Understanding an Epigastric Hernia

What is an Epigastric Hernia?

When there is a hole or weak area of the abdomen, between the breastbone and the belly button, it is known as an epigastric hernia.

Epigastric hernias are commonly found in pediatrics, and the child afflicted is often born with a hernia. They occur when the abdomen's fibrous tissue does not fully develop. They are often discovered after fluid, or abdominal fat is trapped within a hernia causing the area to protrude. The area will be noticeable when a child cries, is using the restroom or bears down. Upon relaxing, the bump will no longer be prevalent.

It is possible for a child to feel no symptoms with their epigastric hernia, while others find the location of a hernia to be quite painful or tender.

Boise's Best Epigastric Hernia Surgery & Repair

When You Have A Epigastric Hernia

When Should an Epigastric Hernia Receive Surgery?

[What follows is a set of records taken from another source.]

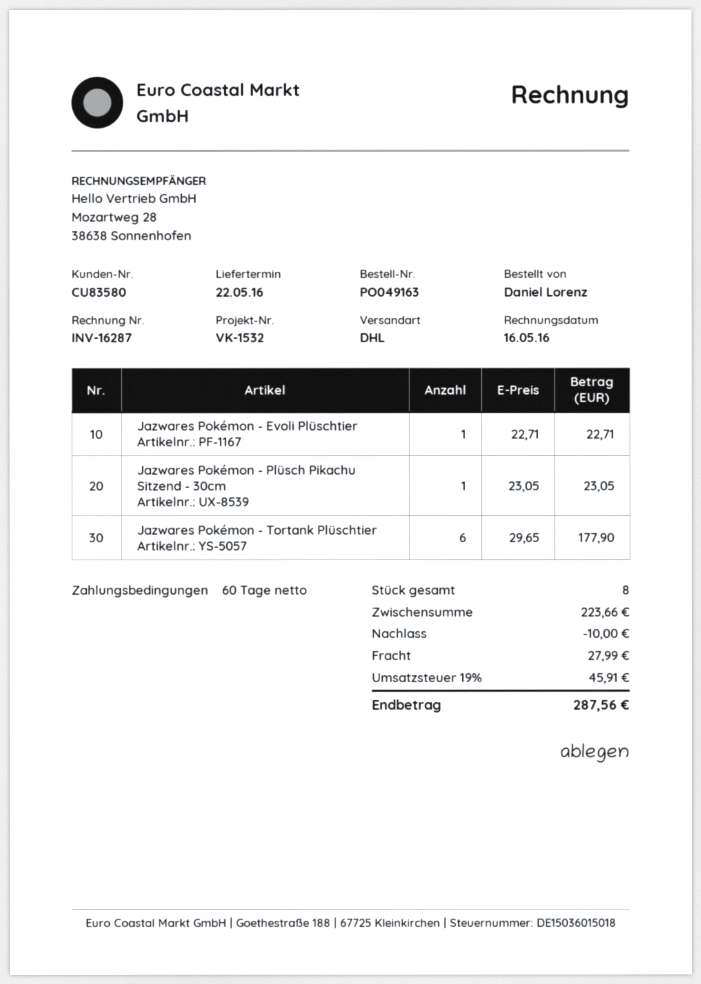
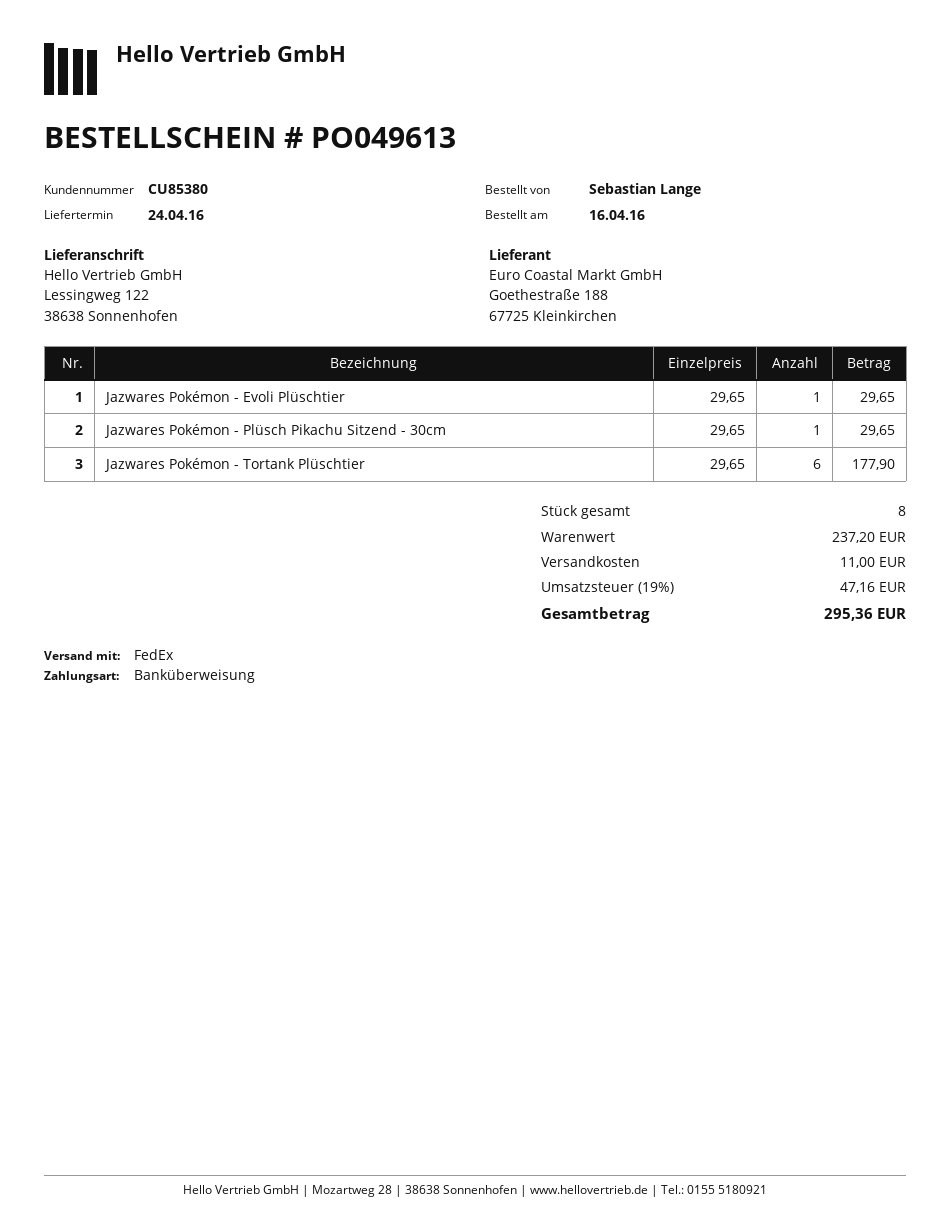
order number: PO049163 -> PO049613
delivery date: 2016-05-22 -> 2016-04-24
customer number: CU83580 -> CU85380
ordered by: Daniel Lorenz -> Sebastian Lange
shipping method: DHL -> FedEx
Jazwares Pokémon - Evoli Plüschtier: 1 x 22.71 = 22.71 -> 1 x 29.65 = 29.65
Jazwares Pokémon - Plüsch Pikachu Sitzend - 30cm: 1 x 23.05 = 23.05 -> 1 x 29.65 = 29.65
subtotal: 223.66 -> 237.20
discount: 10.00 -> none
shipping: 27.99 -> 11.00
tax: 19% = 45.91 -> 19% = 47.16
total: 287.56 -> 295.36

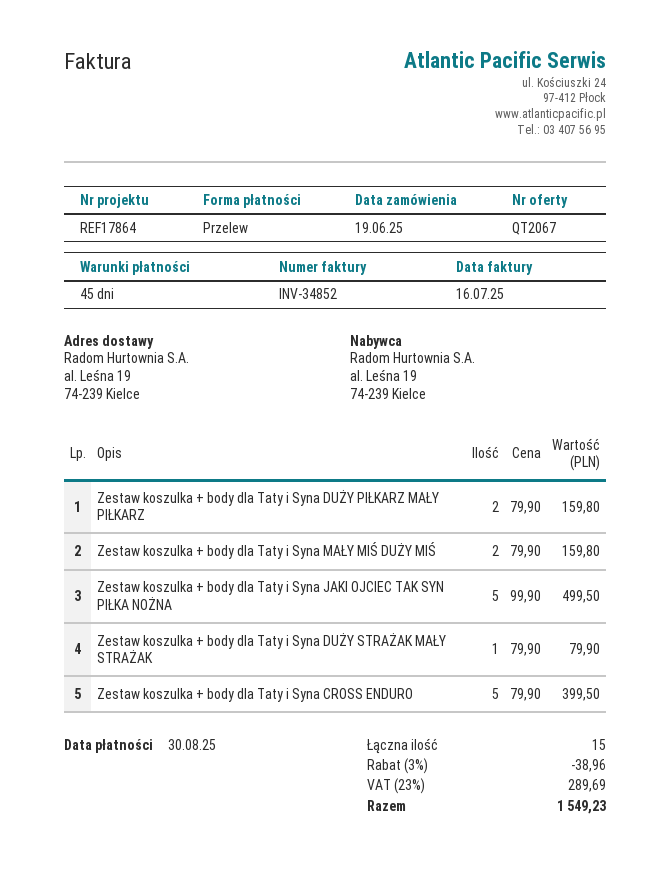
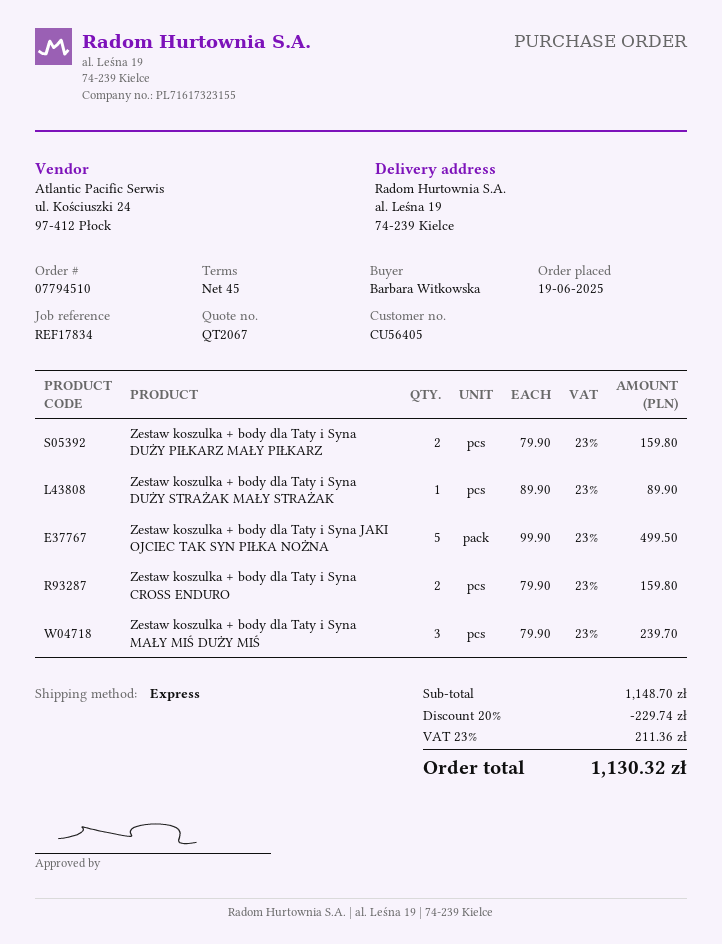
reference: REF17864 -> REF17834
Zestaw koszulka + body dla Taty i Syna MAŁY MIŚ DUŻY MIŚ: 2 x 79.90 = 159.80 -> 3 x 79.90 = 239.70
Zestaw koszulka + body dla Taty i Syna DUŻY STRAŻAK MAŁY STRAŻAK: 1 x 79.90 = 79.90 -> 1 x 89.90 = 89.90
Zestaw koszulka + body dla Taty i Syna CROSS ENDURO: 5 x 79.90 = 399.50 -> 2 x 79.90 = 159.80
discount: 3% = 38.96 -> 20% = 229.74
tax: 23% = 289.69 -> 23% = 211.36
total: 1549.23 -> 1130.32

Depending on the age of the patient in question, as well as the size and severity of the hernia, there are several treatment options that can be considered and potentially utilized. As opposed to some hernias, such as an umbilical hernia, an epigastric is unlikely to resolve itself given time. The only time a "wait and see" approach is likely to be employed is if the patient is a very young baby. It is possible that the abdominal wall will mature itself and heal the hernia naturally. Even if a hernia shows no signs of healing, a toddler is a better candidate for surgery than an infant.

While it is very rare for an epigastric hernia to result in complications that are serious, they are possible. Less serious complications include defects that trap fat and become discolored and cause pain. More serious complications could be intestines or other tissue becoming trapped in the hernia leading to the intestines becoming blocked, damaged, or both. Should the intestines become entrapped, blood flow can become compromised and will require emergency surgery to correct.

What Kind of Surgeon Should be Trusted?

The type of surgeon necessary will largely depend on the size and severity of the hernia in question. Talk to your doctor about the treatment options and approach, and consider a second opinion if you are feeling uncomfortable about an approach. Choose a surgeon who is both experienced with the procedure and who is willing to listen to your concerns and educate you on his process.